Trigona carbonaria apresenta ninhos populosos, com centenas de indivíduos e que constroem sempre favos helicoidais Produz até dois kilos de mel por ano e seu cerume é muito escuro. São relativamente agressivas e se defendem beliscando partes delicadas da pele e entrando no nariz e orelhas do intruso, contudo não são necessárias precauções especiais para serem manejadas. É a espécie que chega mais ao sul do continente.

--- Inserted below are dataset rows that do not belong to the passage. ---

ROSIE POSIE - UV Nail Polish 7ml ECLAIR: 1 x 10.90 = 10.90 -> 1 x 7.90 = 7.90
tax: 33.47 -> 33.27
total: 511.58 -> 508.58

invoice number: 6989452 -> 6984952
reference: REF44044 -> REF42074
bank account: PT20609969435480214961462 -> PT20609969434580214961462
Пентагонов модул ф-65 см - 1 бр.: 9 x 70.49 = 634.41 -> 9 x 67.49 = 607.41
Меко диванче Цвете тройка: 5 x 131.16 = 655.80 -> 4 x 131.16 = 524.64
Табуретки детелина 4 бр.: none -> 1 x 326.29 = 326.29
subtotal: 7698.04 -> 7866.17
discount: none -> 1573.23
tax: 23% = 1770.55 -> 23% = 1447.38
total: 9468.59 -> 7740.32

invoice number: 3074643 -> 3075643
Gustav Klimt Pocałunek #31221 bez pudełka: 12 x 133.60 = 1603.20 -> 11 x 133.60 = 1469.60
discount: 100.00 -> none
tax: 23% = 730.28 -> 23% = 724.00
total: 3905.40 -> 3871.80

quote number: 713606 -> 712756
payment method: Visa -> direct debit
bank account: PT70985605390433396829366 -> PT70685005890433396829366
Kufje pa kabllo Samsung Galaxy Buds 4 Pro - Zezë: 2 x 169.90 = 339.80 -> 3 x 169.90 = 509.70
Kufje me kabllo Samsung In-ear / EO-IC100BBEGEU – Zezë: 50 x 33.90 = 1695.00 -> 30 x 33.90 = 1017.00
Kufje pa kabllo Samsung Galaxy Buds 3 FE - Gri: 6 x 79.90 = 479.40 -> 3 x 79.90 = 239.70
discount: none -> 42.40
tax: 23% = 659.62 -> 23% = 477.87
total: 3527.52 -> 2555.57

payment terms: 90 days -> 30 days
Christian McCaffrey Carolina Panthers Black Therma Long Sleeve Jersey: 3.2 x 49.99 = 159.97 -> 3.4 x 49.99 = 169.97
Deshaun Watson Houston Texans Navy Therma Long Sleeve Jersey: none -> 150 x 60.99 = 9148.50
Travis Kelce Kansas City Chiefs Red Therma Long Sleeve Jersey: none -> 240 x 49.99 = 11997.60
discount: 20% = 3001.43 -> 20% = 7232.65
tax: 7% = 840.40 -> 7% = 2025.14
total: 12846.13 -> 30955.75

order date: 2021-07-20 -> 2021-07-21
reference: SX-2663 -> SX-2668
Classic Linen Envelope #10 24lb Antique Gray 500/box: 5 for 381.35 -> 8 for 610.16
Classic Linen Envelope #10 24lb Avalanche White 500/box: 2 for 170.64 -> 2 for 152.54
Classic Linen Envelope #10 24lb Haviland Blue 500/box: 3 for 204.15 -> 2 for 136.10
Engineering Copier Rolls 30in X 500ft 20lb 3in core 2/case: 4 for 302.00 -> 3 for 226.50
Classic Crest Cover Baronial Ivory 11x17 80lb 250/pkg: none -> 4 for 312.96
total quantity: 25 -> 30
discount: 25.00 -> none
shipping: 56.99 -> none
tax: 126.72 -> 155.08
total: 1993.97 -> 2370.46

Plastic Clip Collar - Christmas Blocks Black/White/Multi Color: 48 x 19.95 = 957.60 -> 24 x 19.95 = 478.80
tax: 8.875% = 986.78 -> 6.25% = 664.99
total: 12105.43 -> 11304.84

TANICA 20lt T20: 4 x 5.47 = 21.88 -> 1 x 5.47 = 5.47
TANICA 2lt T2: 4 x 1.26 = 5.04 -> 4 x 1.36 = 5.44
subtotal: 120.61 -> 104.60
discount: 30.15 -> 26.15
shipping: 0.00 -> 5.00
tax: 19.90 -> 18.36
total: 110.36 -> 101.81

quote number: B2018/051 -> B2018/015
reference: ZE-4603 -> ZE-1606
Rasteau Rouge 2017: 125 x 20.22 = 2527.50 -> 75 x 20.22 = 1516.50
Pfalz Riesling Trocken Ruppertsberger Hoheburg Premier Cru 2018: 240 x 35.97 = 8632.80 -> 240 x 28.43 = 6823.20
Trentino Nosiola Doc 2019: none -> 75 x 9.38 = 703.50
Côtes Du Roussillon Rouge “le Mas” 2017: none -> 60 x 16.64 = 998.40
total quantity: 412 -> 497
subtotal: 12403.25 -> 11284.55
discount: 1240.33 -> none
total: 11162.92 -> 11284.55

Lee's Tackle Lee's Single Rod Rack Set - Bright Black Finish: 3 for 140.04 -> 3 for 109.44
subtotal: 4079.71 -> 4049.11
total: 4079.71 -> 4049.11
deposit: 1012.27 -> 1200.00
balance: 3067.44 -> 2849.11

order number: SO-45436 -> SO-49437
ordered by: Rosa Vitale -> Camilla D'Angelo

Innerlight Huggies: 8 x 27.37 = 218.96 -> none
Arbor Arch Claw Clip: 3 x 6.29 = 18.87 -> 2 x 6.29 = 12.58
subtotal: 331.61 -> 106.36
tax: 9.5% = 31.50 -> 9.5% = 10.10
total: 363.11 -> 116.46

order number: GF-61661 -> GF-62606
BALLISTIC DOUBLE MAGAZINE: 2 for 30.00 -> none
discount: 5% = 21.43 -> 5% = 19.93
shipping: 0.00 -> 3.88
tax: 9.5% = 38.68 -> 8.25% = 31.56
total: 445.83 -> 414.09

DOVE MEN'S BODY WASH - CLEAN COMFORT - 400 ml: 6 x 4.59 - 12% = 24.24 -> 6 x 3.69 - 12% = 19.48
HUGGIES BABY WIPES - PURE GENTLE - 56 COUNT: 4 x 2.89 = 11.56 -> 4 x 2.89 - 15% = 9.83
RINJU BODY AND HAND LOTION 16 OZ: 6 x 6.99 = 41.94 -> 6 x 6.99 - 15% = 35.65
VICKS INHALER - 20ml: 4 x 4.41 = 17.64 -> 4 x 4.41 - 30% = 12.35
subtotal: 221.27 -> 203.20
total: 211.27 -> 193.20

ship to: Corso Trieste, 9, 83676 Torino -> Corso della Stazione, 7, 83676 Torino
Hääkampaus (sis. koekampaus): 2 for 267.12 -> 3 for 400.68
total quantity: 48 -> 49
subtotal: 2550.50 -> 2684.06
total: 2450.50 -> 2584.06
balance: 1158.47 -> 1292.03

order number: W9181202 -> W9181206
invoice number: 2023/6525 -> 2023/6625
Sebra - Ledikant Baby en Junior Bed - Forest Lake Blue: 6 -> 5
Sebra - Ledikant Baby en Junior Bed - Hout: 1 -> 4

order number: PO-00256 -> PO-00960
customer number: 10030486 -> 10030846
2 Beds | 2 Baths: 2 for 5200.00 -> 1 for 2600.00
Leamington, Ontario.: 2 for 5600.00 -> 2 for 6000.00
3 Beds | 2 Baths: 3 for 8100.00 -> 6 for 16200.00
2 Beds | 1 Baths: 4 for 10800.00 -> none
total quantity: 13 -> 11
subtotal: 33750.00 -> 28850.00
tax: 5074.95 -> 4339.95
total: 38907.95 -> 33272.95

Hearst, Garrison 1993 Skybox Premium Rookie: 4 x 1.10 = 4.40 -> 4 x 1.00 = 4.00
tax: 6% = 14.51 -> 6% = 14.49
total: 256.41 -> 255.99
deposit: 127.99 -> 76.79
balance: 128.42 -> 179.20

Trigona hockingsi constrói favos horizontais irregulares de pequenos grupos de células de cria, de tal forma que seu aspecto lembra os favos da nossa mirim-preguiça, a Friesella schrottky (Fig.1). Seu nome é em homenagem ao naturalista Harold Hockingsi que descreveu e publicou detalhes destes ninhos em 1884. É também conhecida como abelha que lambe suor. Produz pequena quantidade de mel, no máximo 1 kilo por ano. A entrada do ninho está representada na Fig.2

Austroplebeia compreende várias espécies, e todas constroem células de cria em cachos, como a nossa abelha moça branca ou marmelada (Frieseomelitta varia) entre outras. Fecham a entrada do ninho a noite ou durante tempos desfavoráveis. Na natureza, seus ninhos podem ser encontrados pelo ruído que emitem. Na Universidade de Sydney, onde estas abelhas estão sendo estudadas quanto ao comportamento de defesa contra os pequenos besouros Aethina tumida, os ninhos, fora da região de origem, são mantidos em caixas de madeira bem grossa, com 4cm de espessura e com alimentação suplementar. Este local de reforço alimentar, uma placa de Petri na parte anterior do ninho acabou sendo utilizada pelas abelhas como depósito de pólen (Fig. 3).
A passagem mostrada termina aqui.